The same concerns for viability of the PDL on avulsed permanent teeth with open apices apply to those with closed apices and treatment guidelines are also based on the tooth’s extra-oral dry time [18,19].

• The tooth has already been replanted. The area should be cleaned with water spray, saline or a 0.1% chlorhexidine mouth rinse.

• The tooth has been kept in a storage media for less than 60 minutes. Clean the contaminated root surface with a stream of sterile saline. Prior to replanting, soak the tooth in a solution of doxycycline (1mg/20ml saline). Examine the socket for suitability, remove the coagulum with sterile saline, and replant slowly with slight digital pressure.
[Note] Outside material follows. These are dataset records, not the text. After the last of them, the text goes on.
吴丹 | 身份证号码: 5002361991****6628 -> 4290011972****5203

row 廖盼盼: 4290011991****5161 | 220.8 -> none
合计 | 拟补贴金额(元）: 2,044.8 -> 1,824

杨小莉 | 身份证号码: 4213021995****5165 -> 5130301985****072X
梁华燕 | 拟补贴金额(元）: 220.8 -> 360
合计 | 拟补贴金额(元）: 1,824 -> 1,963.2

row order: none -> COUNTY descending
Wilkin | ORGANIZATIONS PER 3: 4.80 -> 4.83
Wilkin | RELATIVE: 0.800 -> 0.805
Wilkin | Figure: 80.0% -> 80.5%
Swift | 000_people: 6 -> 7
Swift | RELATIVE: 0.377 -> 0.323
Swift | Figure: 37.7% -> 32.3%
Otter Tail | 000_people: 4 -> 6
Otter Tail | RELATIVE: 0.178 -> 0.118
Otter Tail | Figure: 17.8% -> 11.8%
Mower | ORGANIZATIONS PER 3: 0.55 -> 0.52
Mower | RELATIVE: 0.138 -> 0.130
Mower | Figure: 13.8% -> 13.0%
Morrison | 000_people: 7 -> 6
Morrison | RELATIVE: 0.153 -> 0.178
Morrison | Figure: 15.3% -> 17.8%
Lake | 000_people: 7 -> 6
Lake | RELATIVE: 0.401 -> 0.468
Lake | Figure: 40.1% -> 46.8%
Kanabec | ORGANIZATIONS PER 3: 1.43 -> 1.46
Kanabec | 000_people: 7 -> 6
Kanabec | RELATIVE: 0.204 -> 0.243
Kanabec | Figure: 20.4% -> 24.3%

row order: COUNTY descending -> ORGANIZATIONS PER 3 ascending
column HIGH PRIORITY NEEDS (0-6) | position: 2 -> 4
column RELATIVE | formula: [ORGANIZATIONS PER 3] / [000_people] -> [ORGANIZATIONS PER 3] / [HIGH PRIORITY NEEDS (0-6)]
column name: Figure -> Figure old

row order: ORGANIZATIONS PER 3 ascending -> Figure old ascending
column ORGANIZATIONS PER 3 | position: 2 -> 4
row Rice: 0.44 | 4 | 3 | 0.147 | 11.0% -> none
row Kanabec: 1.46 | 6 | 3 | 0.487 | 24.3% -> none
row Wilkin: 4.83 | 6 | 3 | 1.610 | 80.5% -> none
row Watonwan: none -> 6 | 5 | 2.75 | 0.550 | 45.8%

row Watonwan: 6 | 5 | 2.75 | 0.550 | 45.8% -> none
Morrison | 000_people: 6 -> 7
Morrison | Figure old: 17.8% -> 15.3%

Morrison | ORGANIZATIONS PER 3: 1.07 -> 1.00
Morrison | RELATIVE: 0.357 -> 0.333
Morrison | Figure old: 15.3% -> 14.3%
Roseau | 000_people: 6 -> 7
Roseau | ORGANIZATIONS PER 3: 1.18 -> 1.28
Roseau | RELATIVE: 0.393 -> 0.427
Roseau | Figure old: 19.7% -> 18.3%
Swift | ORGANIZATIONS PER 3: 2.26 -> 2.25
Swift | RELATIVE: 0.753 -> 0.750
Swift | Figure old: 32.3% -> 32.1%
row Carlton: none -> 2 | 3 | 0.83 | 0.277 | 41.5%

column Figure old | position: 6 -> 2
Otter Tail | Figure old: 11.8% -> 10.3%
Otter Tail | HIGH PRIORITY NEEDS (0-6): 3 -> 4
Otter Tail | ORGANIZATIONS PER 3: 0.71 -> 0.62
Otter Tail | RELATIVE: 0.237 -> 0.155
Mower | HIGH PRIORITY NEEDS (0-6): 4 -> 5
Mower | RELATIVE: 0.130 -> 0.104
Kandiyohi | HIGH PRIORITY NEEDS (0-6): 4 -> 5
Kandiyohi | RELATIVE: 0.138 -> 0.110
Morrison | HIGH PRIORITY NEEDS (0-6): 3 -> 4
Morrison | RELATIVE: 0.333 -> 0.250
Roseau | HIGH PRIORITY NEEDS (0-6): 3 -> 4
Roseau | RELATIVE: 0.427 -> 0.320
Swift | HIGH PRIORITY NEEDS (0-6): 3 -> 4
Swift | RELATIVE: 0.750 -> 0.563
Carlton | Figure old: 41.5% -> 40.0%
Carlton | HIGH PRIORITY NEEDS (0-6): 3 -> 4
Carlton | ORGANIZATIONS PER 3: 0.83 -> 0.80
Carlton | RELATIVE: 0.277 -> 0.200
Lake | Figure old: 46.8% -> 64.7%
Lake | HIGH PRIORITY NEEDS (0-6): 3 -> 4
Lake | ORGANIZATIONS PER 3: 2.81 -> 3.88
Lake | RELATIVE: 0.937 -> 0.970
• Current guidelines recommend that teeth with open apices and extra-oral dry times of greater than 60 minutes not be replanted. Studies and debate are ongoing to determine if there are situations when replanting a tooth can maintain the height and width of the alveolar bone in a growing child.

A replanted tooth is determined to have a satisfactory outcome if it is asymptomatic, has normal mobility and eruption pattern, normal sound to percussion, and tests positive to vitality tests. It is important to note that it may take up to 3 months to respond positively to vitality testing. Radiographically, continued root development is expected. An unsatisfactory outcome includes symptoms, high-pitched percussion sound, infra-occlusion, arrested development of the root and a pulp lumen unchanged in size. At the first definite signs of failure, the necrotic pulp must be removed and apexification treatment initiated [7,8].

Conclusion

The success of avulsed tooth is directly proportional to the time and storage type of the tooth. Clinical studies have shown that teeth replaced within 20-30 minutes have the best prognosis, so reattachment success will be much higher. The choice of storage for preserving traumatically avulsed teeth is important for the success of future replantation. Ideally, the tooth should be stored in milk, saliva,physiological saline and clean water. Follow-up appointments: include splint removal and initiation of endodontic treatment, if required, at one week. Clinical and radiographic exams should be scheduled at 2-3 weeks, 3-4 weeks, 6-8 weeks, 6 months, 1 year and annually for 5 years.